The Saudis and other OPEC members are strongly considering a move away from a
dying dollar:
In an embarrassing blunder at the meeting in Riyadh, ministers' microphones were not cut off during a key closed meeting, and Prince Al-Faisal was heard saying: "My feeling is that the mere mention that the Opec countries are studying the issue of the dollar is itself going to have an impact that endangers the interests of the countries. "There will be journalists who will seize on this point and we don't want the dollar to collapse instead of doing something good for Opec."
After around 40 minutes press officials cut off the feed, which had been accidentally broadcast to the press room.
I wonder if this "accident" was like the one we all saw on that episode of
The West Wing.
Nigerian finance minister Shamsuddeen Usman said that Opec could declare in the communique that: "While underlining our concern for the continued depreciation of the dollar and its adverse impact on our revenues, we instruct our finance ministers to study the issue exhaustively and advise us on ways to safeguard the purchasing power of our revenues, of our members' revenues."
Can you believe it?
Nigeria is looking down on us.
From
U.K.'s Independent:
"An American businessman over here who is given the choice would take anything but the dollar," David Buik of Cantor Index said yesterday. "I would want to be paid in yen, and if not yen then the euro or sterling."
The warning was reinforced by a Chinese central bank vice-director, Xu Jian, who said the dollar was "losing its status as the world currency".
China has stockpiled £700bn worth of foreign currency, and has only to decide to slow its accumulation of dollars to weaken the currency further.

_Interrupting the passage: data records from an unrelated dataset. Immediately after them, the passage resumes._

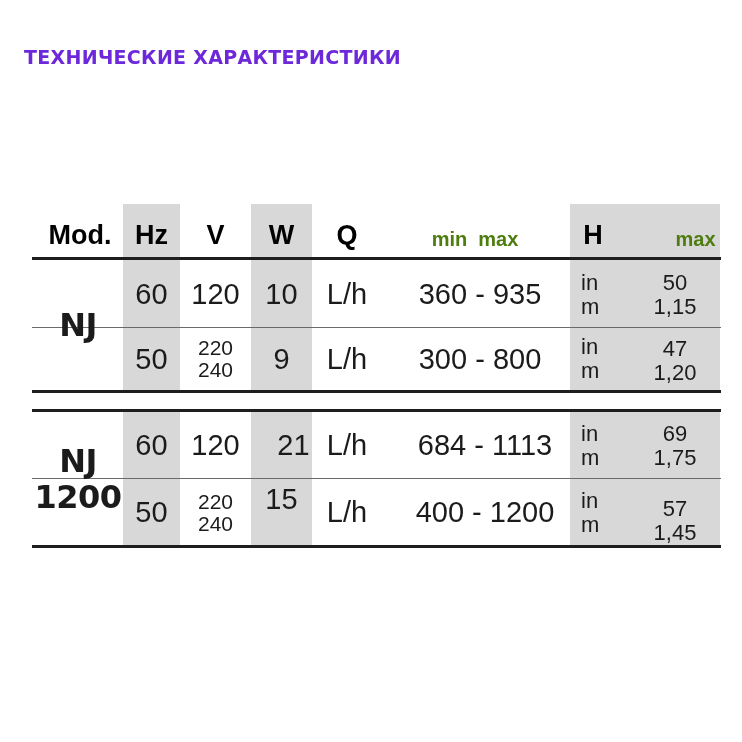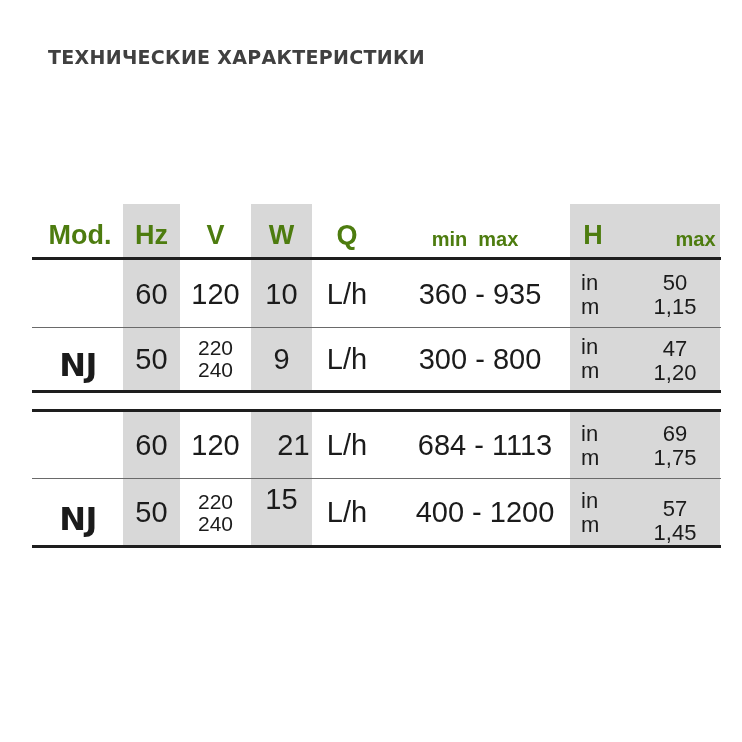"ТЕХНИЧЕСКИЕ ХАРАКТЕРИСТИКИ" .title { color: #404040 -> #6d28d9; left: 48px -> 24px }
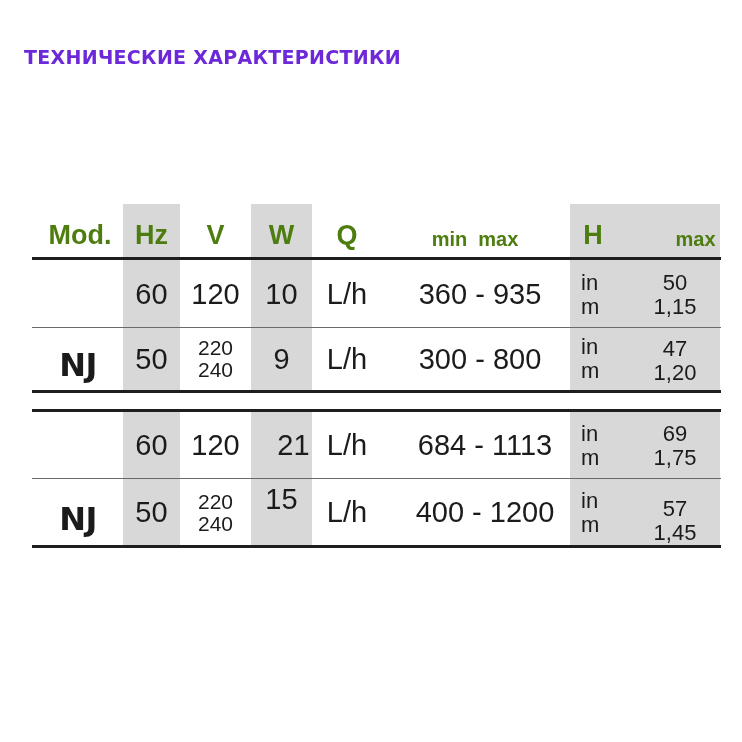"Mod." .hdr { color: #4d7c0f -> #000000 }
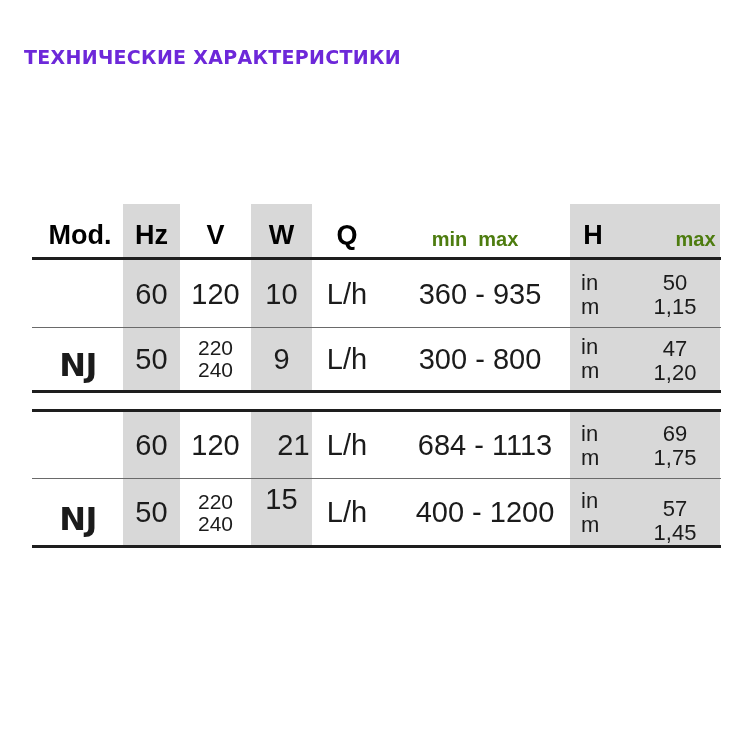"NJ" .model { margin-top: 40px -> none }
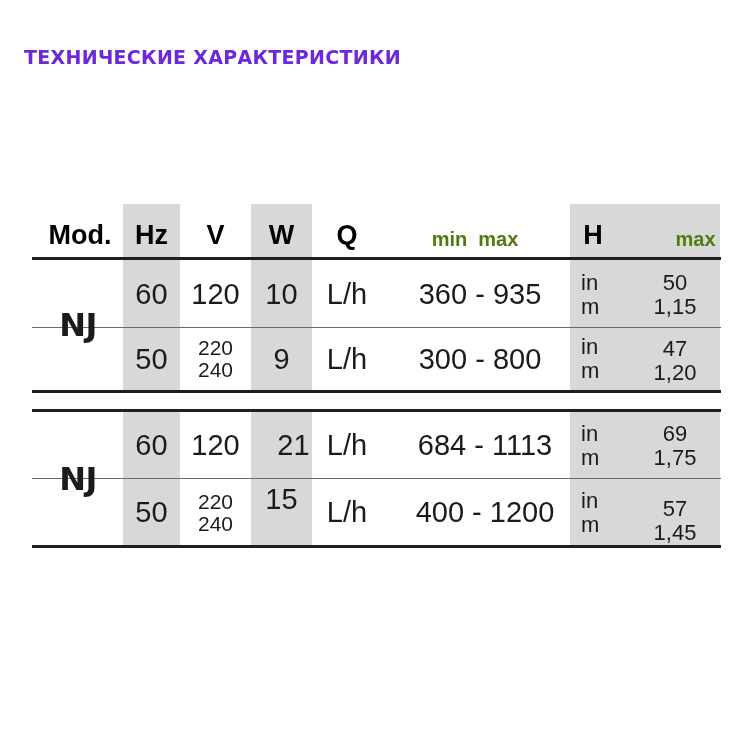"1200" span { html: none -> <span>1200</span> }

Last month, in a humiliating turn of events, the central bank in Iraq, four years after the United States invaded, stated that it wished to diversify reserves from a reliance on dollars.
Korea's central bank has urged shipbuilders to issue invoices in the local currency and take precautions against the weakened dollar, and three of the world's big oil exporters, Iran, Venezuela, and Russia, are demanding payment in euros rather than dollars. Iran insisted that Japan should make all its payments for oil in yen, rather than dollars
How did we reach this point? Part of the problem is the Bush Administration
per se; foreign governments and businessmen simply have no confidence in this government, and they'll breathe a sigh of relief when someone,
anyone else takes over. But the main problem is the sub-prime mortgage crisis.
Bush staved off recession by allowing lenders to toss money at people who were not good risks. Even at the height of the resultant real estate frenzy, most people understood that the process was a sham. A country that doesn't
make anything can't fake prosperity by making its easily-gulled citizenry pay ridiculous prices for the dirt beneath their feet.